Fancy my ragged early evenings and my wine ritual, and fancy the regular static that interfered with early radio broadcasts, turning out to be no less than residual radiation from the Big Bang. Something as ordinary as late-afternoon crackle on a radio tuner actually had a cause as big, old, and deep as the birth of the cosmos. Why shouldn't individual personalities, as the universe, show "seams," dating from their construction?

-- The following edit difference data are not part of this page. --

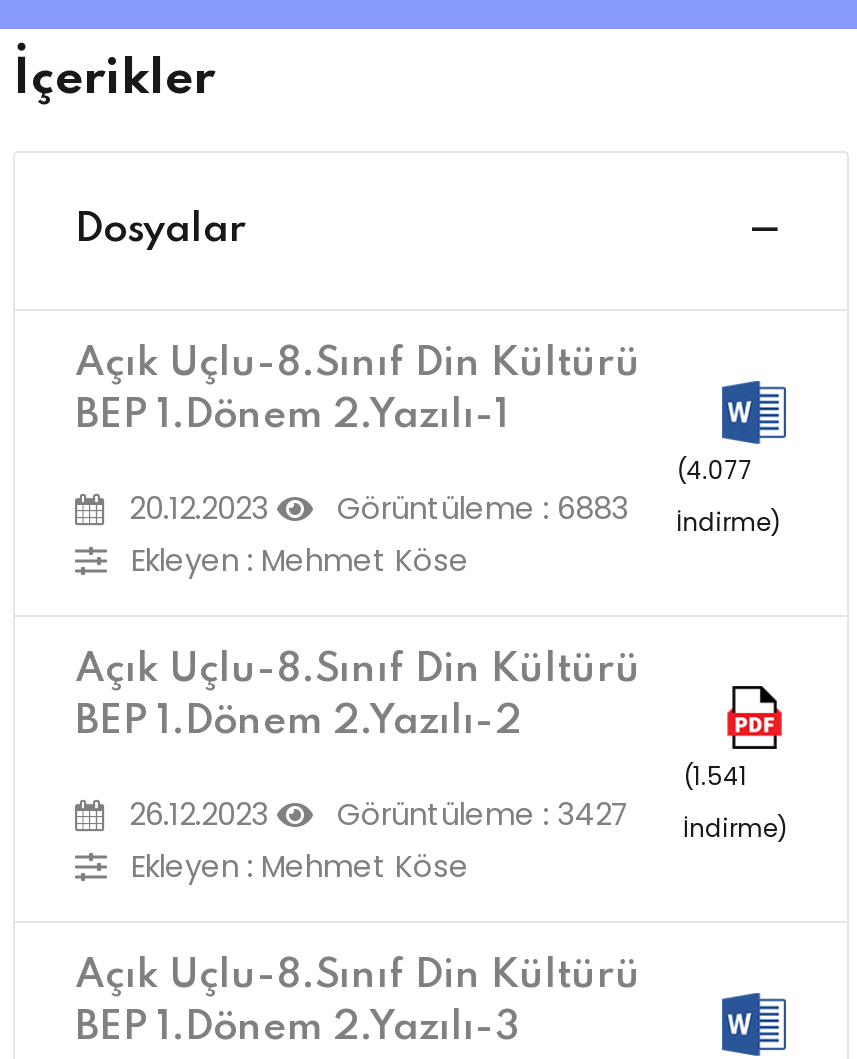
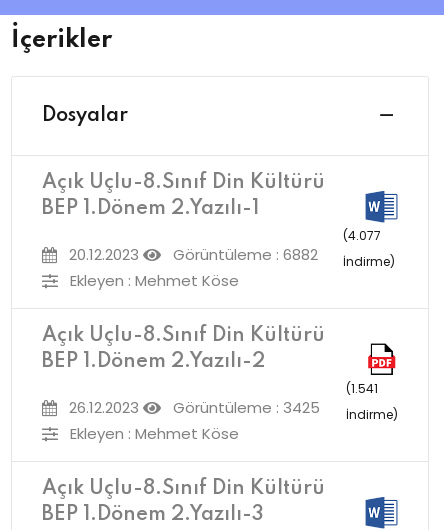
- 20.12.2023 Görüntüleme : 6883 İndirme)
+ 20.12.2023 Görüntüleme : 6882 İndirme)

- 26.12.2023 Görüntüleme : 3427 İndirme)
+ 26.12.2023 Görüntüleme : 3425 İndirme)
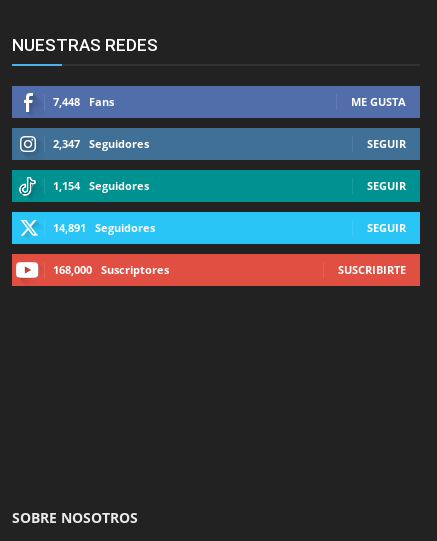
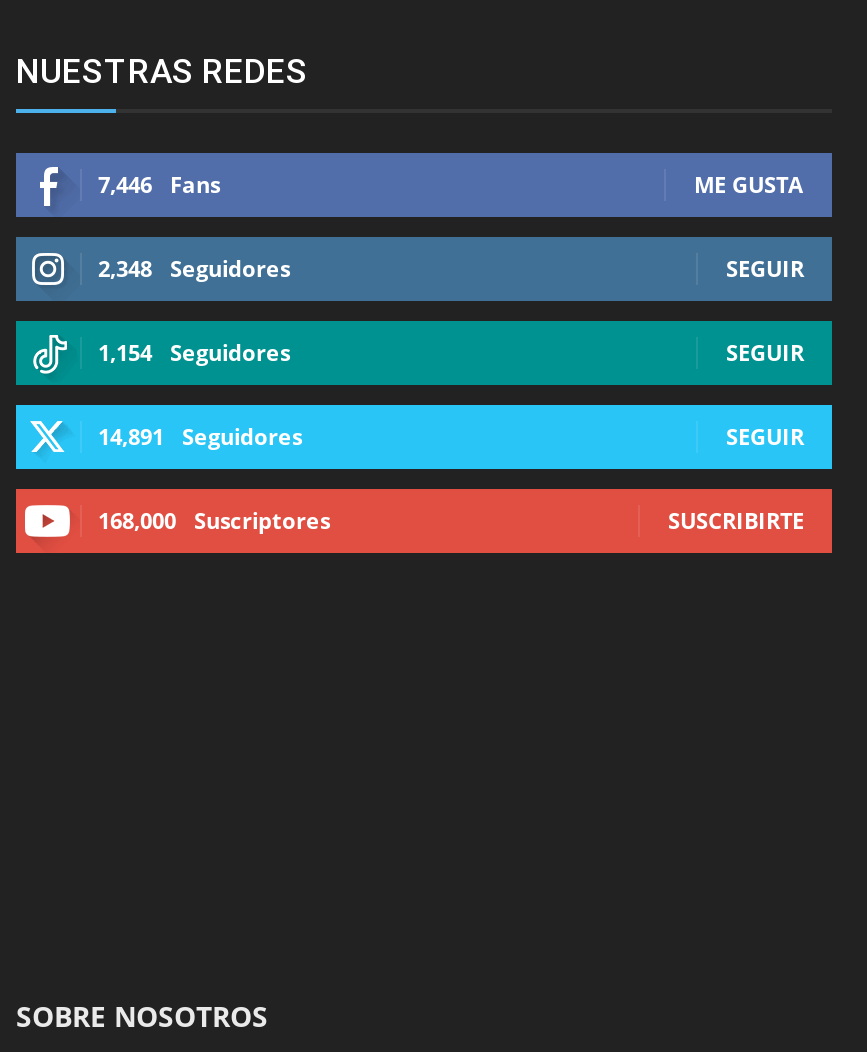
- 7,448 Fans
+ 7,446 Fans

- 2,347 Seguidores
+ 2,348 Seguidores
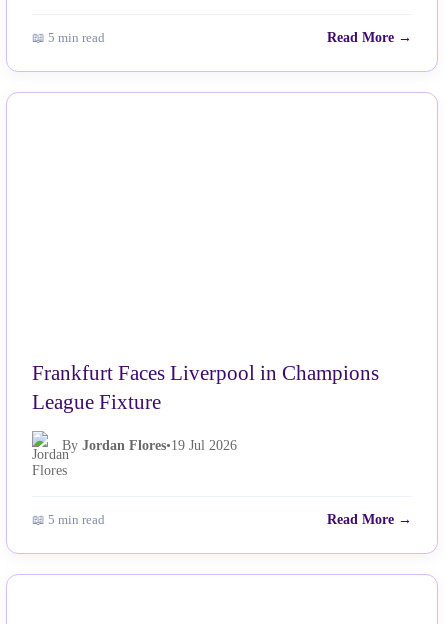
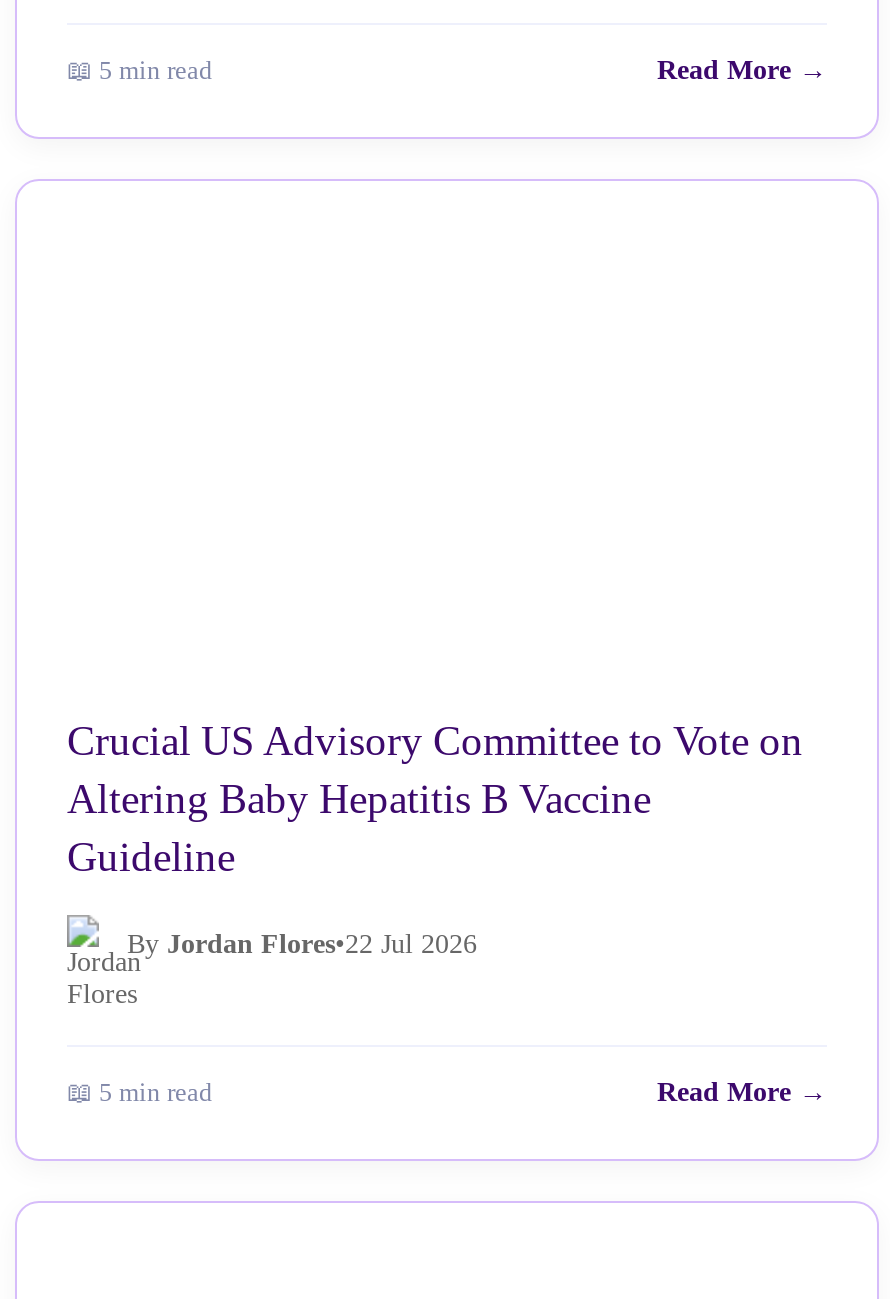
- Frankfurt Faces Liverpool in Champions
- League Fixture
+ Crucial US Advisory Committee to Vote on
+ Altering Baby Hepatitis B Vaccine
+ Guideline

- By Jordan Flores•19 Jul 2026
+ By Jordan Flores•22 Jul 2026
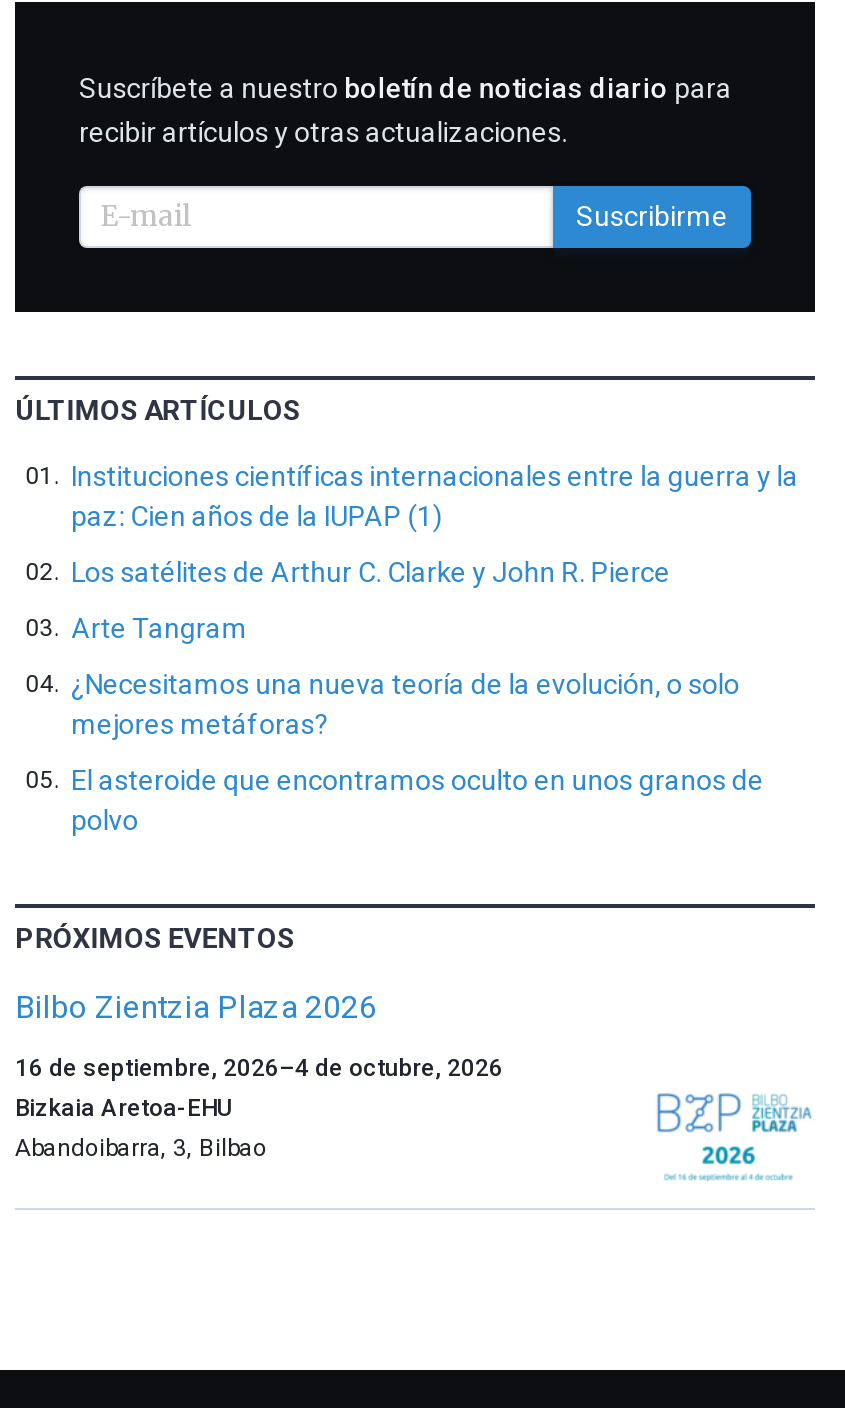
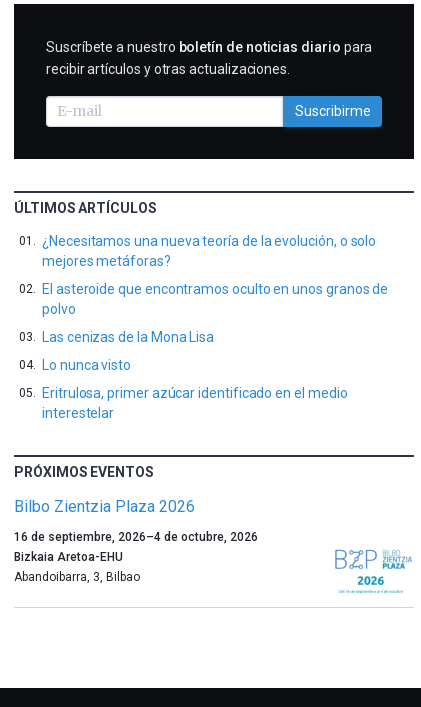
- Instituciones científicas internacionales entre la guerra y la
- paz: Cien años de la IUPAP (1)
- Los satélites de Arthur C. Clarke y John R. Pierce
- Arte Tangram

moved up: ¿Necesitamos una nueva teoría de la evolución, o solo | mejores metáforas? | El asteroide que encontramos oculto en unos granos de | polvo

+ Las cenizas de la Mona Lisa
+ Lo nunca visto
+ Eritrulosa, primer azúcar identificado en el medio
+ interestelar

The mundane habits, the recurrent tics, the predictable impulses and sensations we take completely for granted, wouldn't they have profound causes in our individual histories, dating from a time when our parents were Titans in our awareness, and personal sensations like hunger filled the known universe? Sipping wine in the kitchen, watching the shadows lengthen over the hills, don't I invoke an all-powerful mother who is available at my whim?
The deep past lives. We reckon with it in the realm of the commonplace.
I came into this world at 5:57 PM, Pacific Standard Time, according to my birth certificate. My wine-before-dinner ritual, then, suggests a re-enactment of ambiguous personal milestones--my birth, per se, and my drugged awareness of it.
My affinity for wine before dinner is more nuanced than a longing for nurture. I remember stories of my birth, my mother's accounts of being drugged during her interminable labor. Imbibing, I think of the narcotic racing through her bloodstream, to my placenta, and into my morsel of a body, where it muted the sensation of her muscles on my exhausted brain.
My awe at my passage into this life marked me at my core. It is a mythic shaping force I can't know, remember, or touch, except in ritual.
My after-work glass in the kitchen costs me not at all. I sip my drink and the clock stops for a moment. My mental chatter quiets blissfully. The hills outside darken. I step out of the mundane, and return to origins.
I would not call my evening drink a compulsion. I would call it instead a form of prayer.